One of the interesting things about contemporary data visualization is that the field has a deep sense of its own history, but that "professional" historians haven't paid a great deal of attention to it yet. That's changing. I attended a conference at Columbia last weekend about the history of data visualization and data visualization as history. One of the most important strands that emerged was about the cultural conditions necessary to read data visualization. Dancing around many mentions of the canonical figures in the history of datavis (Playfair, Tukey, Tufte) were questions about the underlying cognitive apparatus with which humans absorb data visualization. What makes the designers of visualizations think that some forms of data visualization are better than others? Does that change?

There's an interesting paradox about what the history of data visualization shows.
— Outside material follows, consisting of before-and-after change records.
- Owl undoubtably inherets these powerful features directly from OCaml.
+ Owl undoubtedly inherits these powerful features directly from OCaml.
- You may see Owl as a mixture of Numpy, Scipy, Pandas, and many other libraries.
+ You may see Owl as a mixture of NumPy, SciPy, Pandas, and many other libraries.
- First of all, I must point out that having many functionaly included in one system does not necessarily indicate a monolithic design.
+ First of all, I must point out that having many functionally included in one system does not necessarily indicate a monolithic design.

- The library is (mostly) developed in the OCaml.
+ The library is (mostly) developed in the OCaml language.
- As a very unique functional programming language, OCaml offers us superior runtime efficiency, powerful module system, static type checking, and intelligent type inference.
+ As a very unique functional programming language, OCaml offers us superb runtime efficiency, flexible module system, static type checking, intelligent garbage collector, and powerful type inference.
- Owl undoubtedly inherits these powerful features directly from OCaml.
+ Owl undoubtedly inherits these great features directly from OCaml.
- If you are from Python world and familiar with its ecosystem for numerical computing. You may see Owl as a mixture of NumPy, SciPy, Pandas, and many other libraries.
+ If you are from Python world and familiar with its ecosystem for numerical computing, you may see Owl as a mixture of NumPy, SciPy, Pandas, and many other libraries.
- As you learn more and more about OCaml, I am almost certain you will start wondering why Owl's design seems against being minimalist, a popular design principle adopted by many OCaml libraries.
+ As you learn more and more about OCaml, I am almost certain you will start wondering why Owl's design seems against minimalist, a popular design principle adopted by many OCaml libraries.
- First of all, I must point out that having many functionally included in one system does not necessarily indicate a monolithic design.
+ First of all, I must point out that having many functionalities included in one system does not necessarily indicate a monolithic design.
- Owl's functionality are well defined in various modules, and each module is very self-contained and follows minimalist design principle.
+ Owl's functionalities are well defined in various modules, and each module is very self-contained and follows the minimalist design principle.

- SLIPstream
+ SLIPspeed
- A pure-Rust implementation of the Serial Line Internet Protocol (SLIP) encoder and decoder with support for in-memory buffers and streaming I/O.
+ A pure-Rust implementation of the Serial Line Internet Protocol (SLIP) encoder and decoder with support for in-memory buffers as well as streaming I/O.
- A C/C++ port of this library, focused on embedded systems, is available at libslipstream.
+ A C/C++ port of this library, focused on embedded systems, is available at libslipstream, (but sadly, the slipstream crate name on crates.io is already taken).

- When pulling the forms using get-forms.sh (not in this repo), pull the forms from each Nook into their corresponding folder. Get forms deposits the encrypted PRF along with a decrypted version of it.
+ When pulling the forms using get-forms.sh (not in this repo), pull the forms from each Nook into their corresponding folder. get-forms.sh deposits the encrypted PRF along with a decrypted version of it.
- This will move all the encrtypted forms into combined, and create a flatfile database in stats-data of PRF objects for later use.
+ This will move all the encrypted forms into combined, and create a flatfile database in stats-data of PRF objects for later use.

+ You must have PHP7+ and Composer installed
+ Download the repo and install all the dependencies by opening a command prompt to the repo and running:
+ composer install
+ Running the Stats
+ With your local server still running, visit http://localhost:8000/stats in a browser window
The standards for data visualization being good change seem to change over time. Preferred color schemes, preferred geometries, and standards about the use of things like ideograms change over time. But, although styles change, the justifications for styles are frequently cast in terms of science or objective rules. People don't say "pie charts are out this decade"; they say, "pie charts are objectively bad at displaying quantity."  A lot of the most exciting work in the computer science side of information visualization is now trying to make the field finally scientific. It works to bring scientific research into perception from mere style, like the influential and frequently acerbic work of Tableau's Robert Kosara; or to precisely identify what a visualization is supposed to do (be memorable? promote understanding?) like the work of Michelle Borkin, my colleague at Northeastern, so that the success of different elements can be measured.

I think basically everyone who's thought about it agrees that good data visualization is not simply art and not simply science, but the artful combination of both. To make a good data visualization you have to both be creative, and understand the basic perceptual limits on your viewer. So you might think that I'm just saying: the style changes, but the science of perception remains the same.

That's kind of true: but what's interesting about thinking historically about data visualization is that the science itself changes over time, so that both what's stylistically desirable and what a visualization's audience has the cognitive capacity to apprehend changes over time. Studies of perception can tap into psychological constants, but they also invariable hit on cultural conditioning. People might be bad at judging angles in general, but if you want to depict a number that runs on a scale from 1 to 60, you'll get better results by using a clock face because most people spend a lot of time looking at analog clocks and can more or less instantly determine that a hand is pointing at the 45. (Maybe this example is dated by now. But that's precisely the point. These things change; old people may be better at judging clock angles than young people.)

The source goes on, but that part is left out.